Somali Prime Minister Mohamed Abdulahi Mohamed on Thursday said the government forces will fight foreign Islamist fighters while calling on local rebels to abandon extremism.
Mohamed made his statement during a visit to the base of 500 new graduates of Somali security forces in the capital Mogadishu.
"We have spoken with them (rebels) on several occasions and told the foreign elements who are waging attacks on us that we will fight them and will get rid of them," The Somali premier told the new cadets in Mogadishu.
The Somali government is struggling to contain the Islamist group of Al Shabaab which is accused of harboring foreign Islamist fighters. The group controls much of the southern and central land of the war ravaged east Africa country.
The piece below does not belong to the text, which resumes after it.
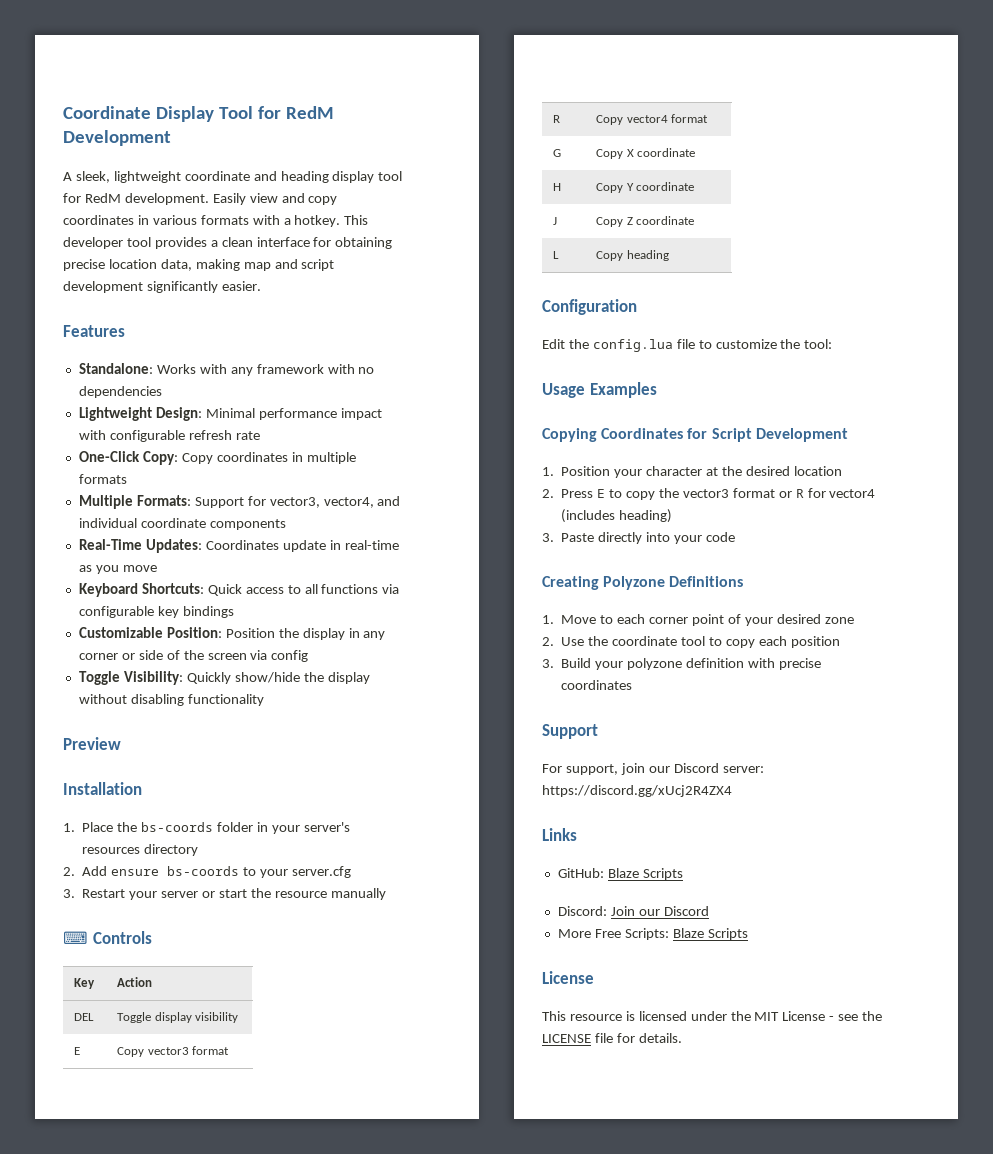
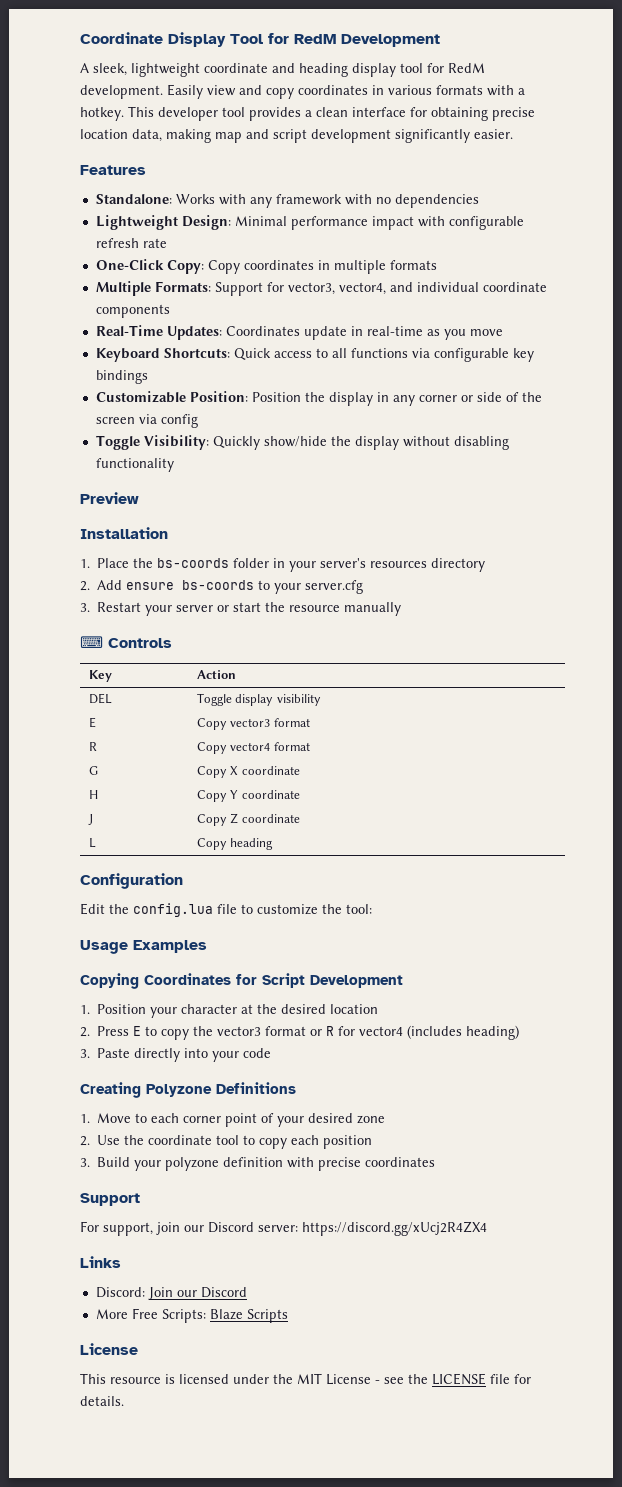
- GitHub: Blaze Scripts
Hundreds of foreign fighters are believed to be battling alongside Al Shabaab which has announced its allegiance to the international terror group of Al Qaeda led by the fugitive cleric, Osama bin Laden.
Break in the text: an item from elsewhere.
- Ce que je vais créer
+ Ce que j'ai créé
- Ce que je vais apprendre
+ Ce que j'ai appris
The prime minister told cadets that the foreign elements came to Somalia as from Afghanistan, Pakistan and Chechnya where the Al Qaeda network operates, and that they were expected "to rid the country of the foreign jihadists."
The Somali government forces, with the backing of the 8,000- strong African Union (AU) peacekeeping mission, fight Islamist fighters on a daily bases in Mogadishu where the government controls only parts of it.